Durham Tech robots ready to swarm at national NASA competition

close up of rover and student sitting behind it smiling They call themselves The ProgrammaBulls.

For the last seven months, a group of 20 Durham Technical Community College students have been working up to 20 hours per week to prepare for the 2018 NASA Swarmathon competition at the Kennedy Space Center.

Swarmathon requires teams to program rovers to work as a collective unit, or swarm, to pick up as many cubes on the ground possible and take them to home base. The purpose of the program is to improve students’ skills in robotics and further advance technology for future NASA space exploration.

“The students get exposed to things they wouldn’t normally get exposed to,” said Julie Hoover, faculty sponsor of The ProgrammaBulls and geology instructor at Durham Tech. “We don’t have anything else that we’re doing with this level of robotics, and they can interact with NASA engineers that run the competition to get help if they need it.”

Durham Tech was one of 23 colleges and one of only three community colleges selected around the nation to compete in Swarmathon.

“The confidence the students get from these projects and the professional skills they learn are invaluable,” Hoover said. “Most of the students have applied and been accepted to schools that they previously thought were out of their reach because of this project.”

What makes Swarmathon even more challenging are the various team requirements, which in turn provide opportunities for students who are not necessarily interested in science.

“In addition to the programming challenge, the team is required to do outreach, so they have to create a presentation, present it to various groups like Girl Scout troops, and then write a report about the presentation,” Hoover said. “There is also a video requirement that tells the story of the team, and check-in videos are due on a regular basis. A technical paper and creative writing paper are also required, so if a student likes writing, they can do that. If students want to be teachers, we can get them involved in outreach. There is also a fundraising component.”

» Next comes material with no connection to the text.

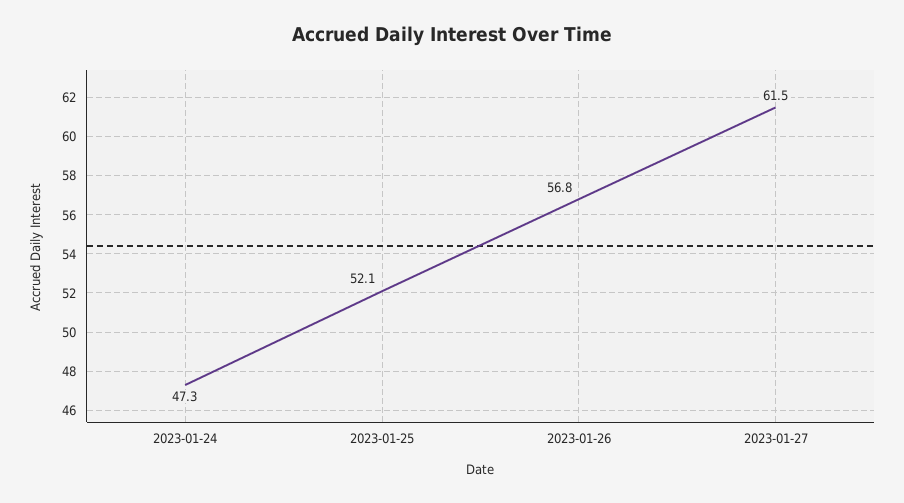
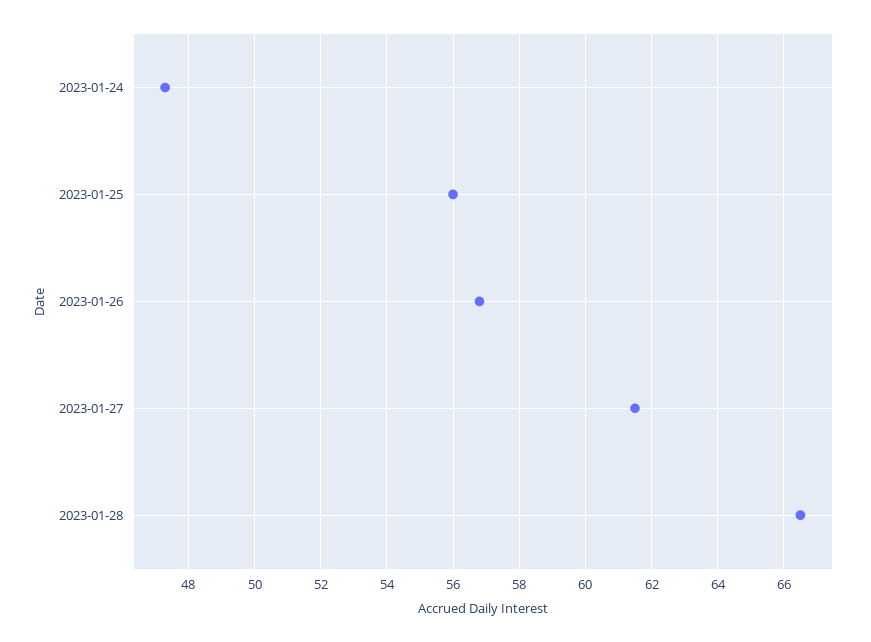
2023-01-25: 52.1 -> 56
2023-01-28: none -> 66.5

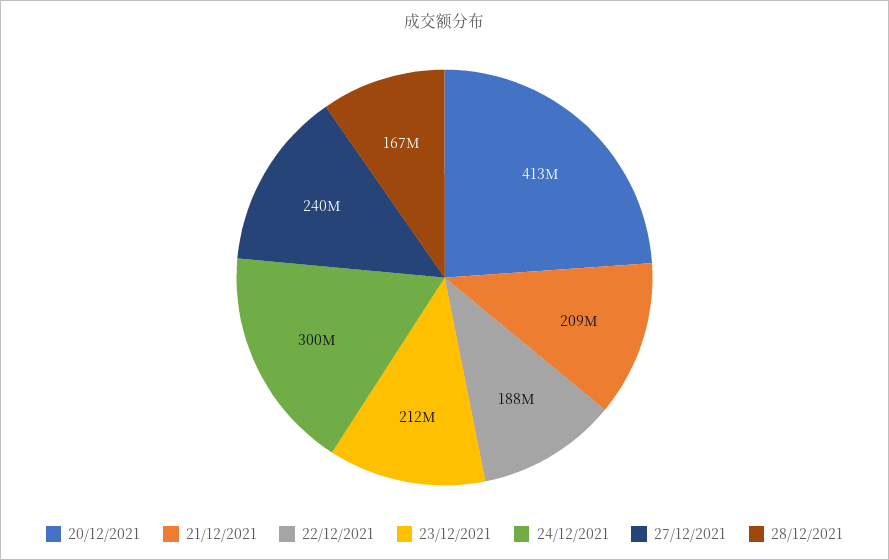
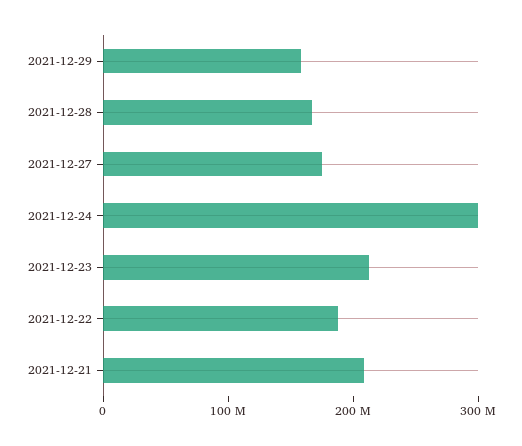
20/12/2021: 413000000 -> none
27/12/2021: 240000000 -> 180000000
2021-12-29: none -> 160000000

The team also needs communications and photography experts, which is where Durham Tech student, Meredith Murray, steps in.

“I’m not much of a science person, but it feels great to be able to fulfill the team’s needs in videography and photography,” Murray said. “This experience also helped me get an interview for a communications internship with a NASA facility in West Virginia this summer.”

Nine students from the team will be traveling to Kennedy Space Center April 17-19 to attend the competition for the third consecutive year.

“Hearing about robotics at Durham Tech was coolest thing ever,” Murray said. “I thought it was fantastic that a community college was working on something that seems like it’s for top engineering schools.”